Aim of the task - Count the lines below that contain "Kattskål". Give only the number.

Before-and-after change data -
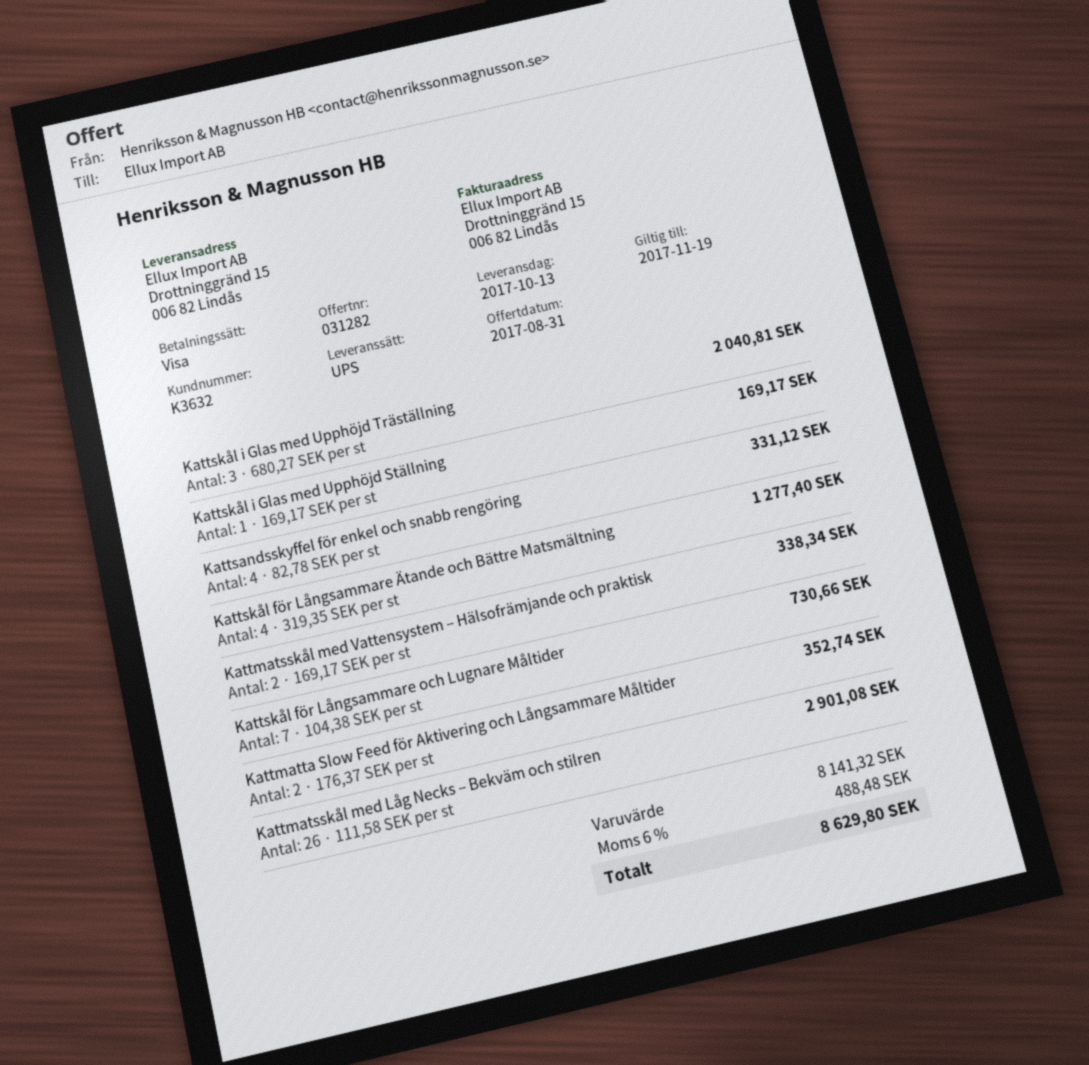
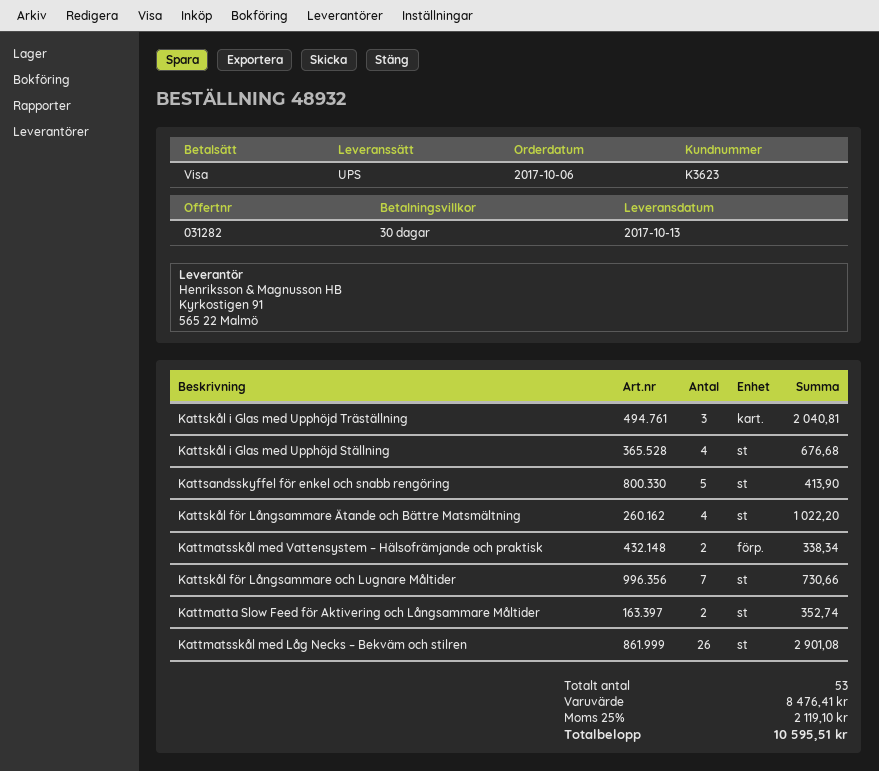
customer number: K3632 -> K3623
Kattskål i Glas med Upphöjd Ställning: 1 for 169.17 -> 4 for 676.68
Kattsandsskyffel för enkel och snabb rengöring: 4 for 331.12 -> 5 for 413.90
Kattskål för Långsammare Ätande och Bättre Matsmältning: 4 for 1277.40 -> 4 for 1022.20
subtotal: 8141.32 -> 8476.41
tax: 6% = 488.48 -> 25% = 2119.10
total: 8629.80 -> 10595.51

Response - 2